→ Task to complete
With the pictures omitted, repeat exactly the lines below starting with the line that has "total quantity: 11 -> 12" and going on through the line that has "tax: 28.63 -> 33.74".

Dataset records
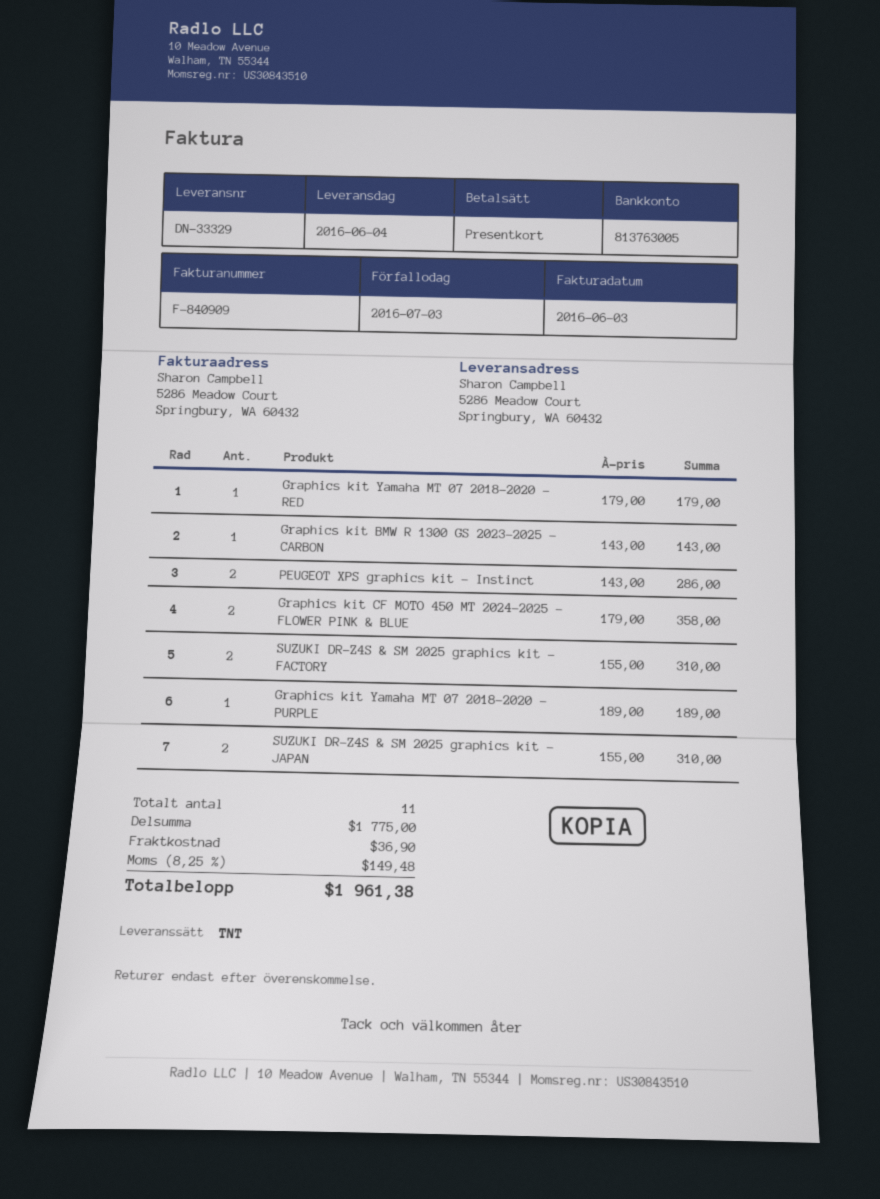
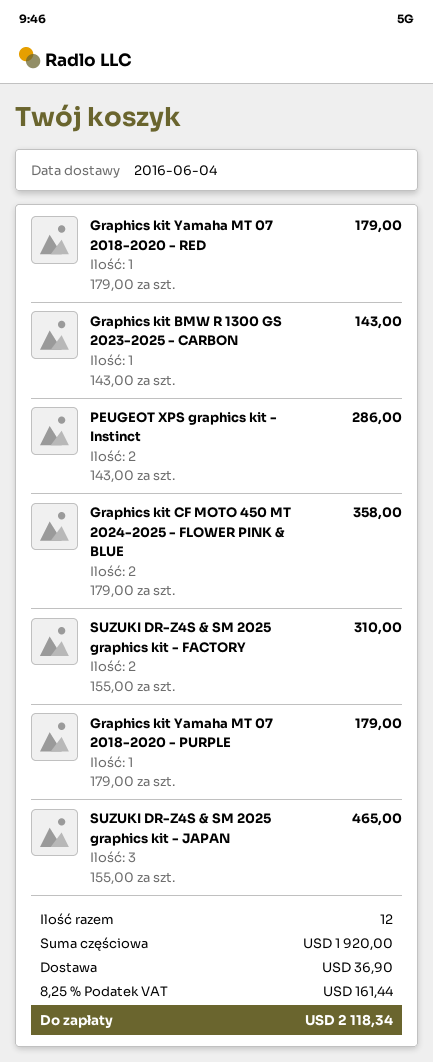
Graphics kit Yamaha MT 07 2018-2020 - PURPLE: 1 x 189.00 = 189.00 -> 1 x 179.00 = 179.00
SUZUKI DR-Z4S & SM 2025 graphics kit - JAPAN: 2 x 155.00 = 310.00 -> 3 x 155.00 = 465.00
total quantity: 11 -> 12
subtotal: 1775.00 -> 1920.00
tax: 8.25% = 149.48 -> 8.25% = 161.44
total: 1961.38 -> 2118.34

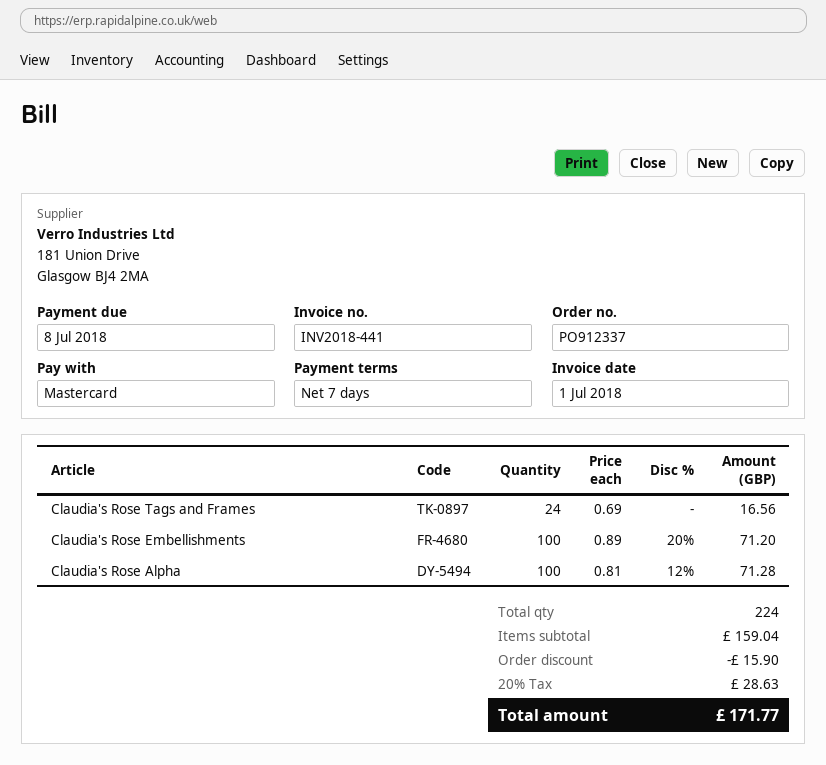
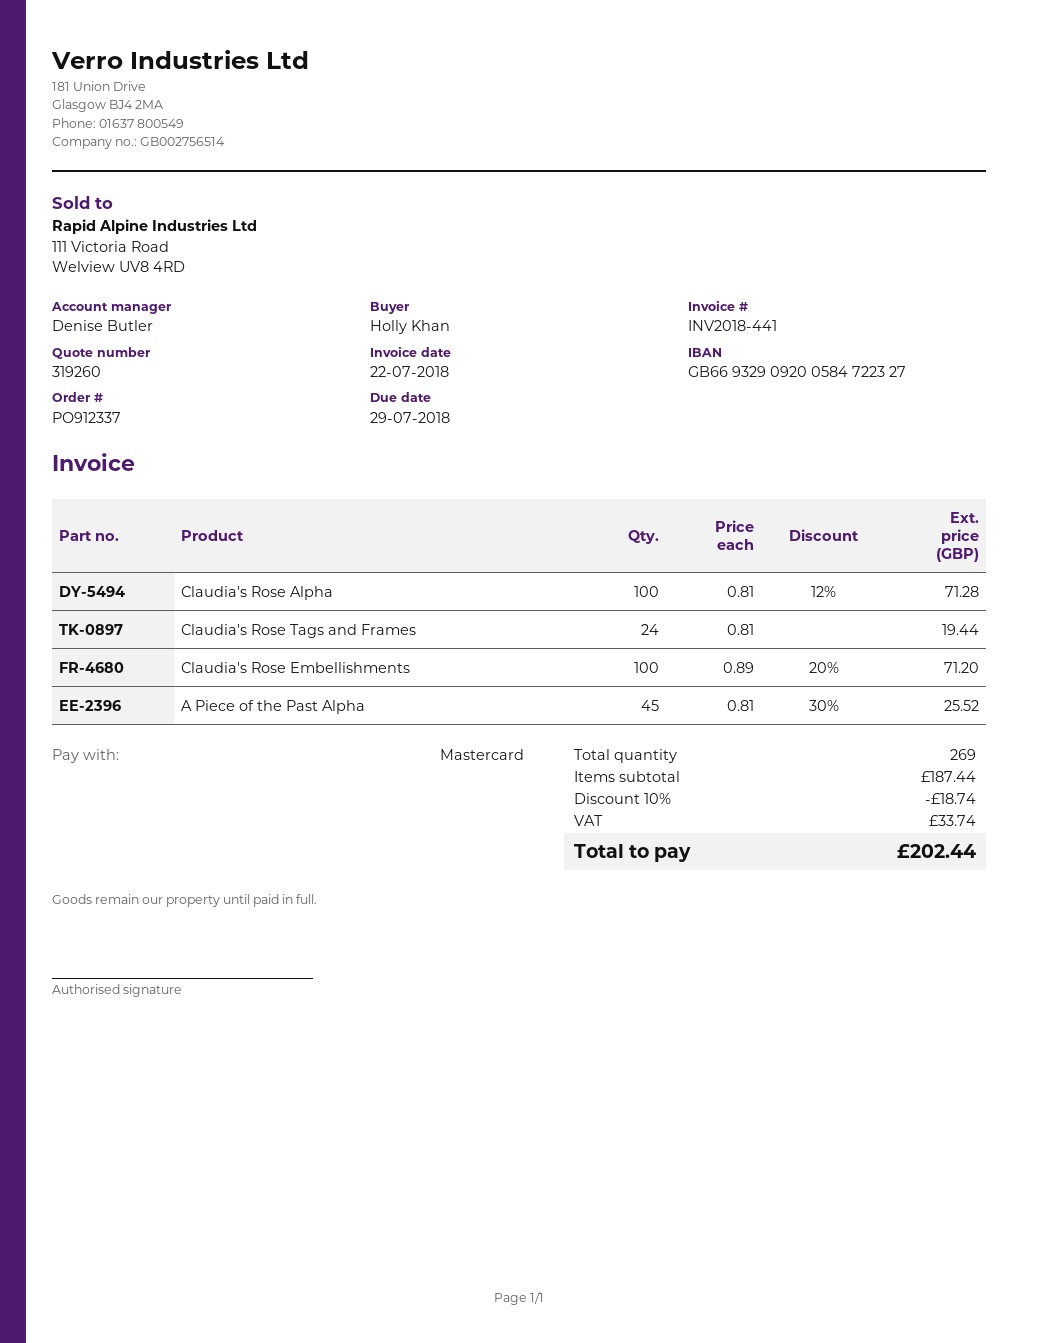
invoice date: 2018-07-01 -> 2018-07-22
due date: 2018-07-08 -> 2018-07-29
Claudia's Rose Tags and Frames: 24 x 0.69 = 16.56 -> 24 x 0.81 = 19.44
A Piece of the Past Alpha: none -> 45 x 0.81 - 30% = 25.52
total quantity: 224 -> 269
subtotal: 159.04 -> 187.44
discount: 15.90 -> 18.74
tax: 28.63 -> 33.74
total: 171.77 -> 202.44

→ Task result
total quantity: 11 -> 12
subtotal: 1775.00 -> 1920.00
tax: 8.25% = 149.48 -> 8.25% = 161.44
total: 1961.38 -> 2118.34

invoice date: 2018-07-01 -> 2018-07-22
due date: 2018-07-08 -> 2018-07-29
Claudia's Rose Tags and Frames: 24 x 0.69 = 16.56 -> 24 x 0.81 = 19.44
A Piece of the Past Alpha: none -> 45 x 0.81 - 30% = 25.52
total quantity: 224 -> 269
subtotal: 159.04 -> 187.44
discount: 15.90 -> 18.74
tax: 28.63 -> 33.74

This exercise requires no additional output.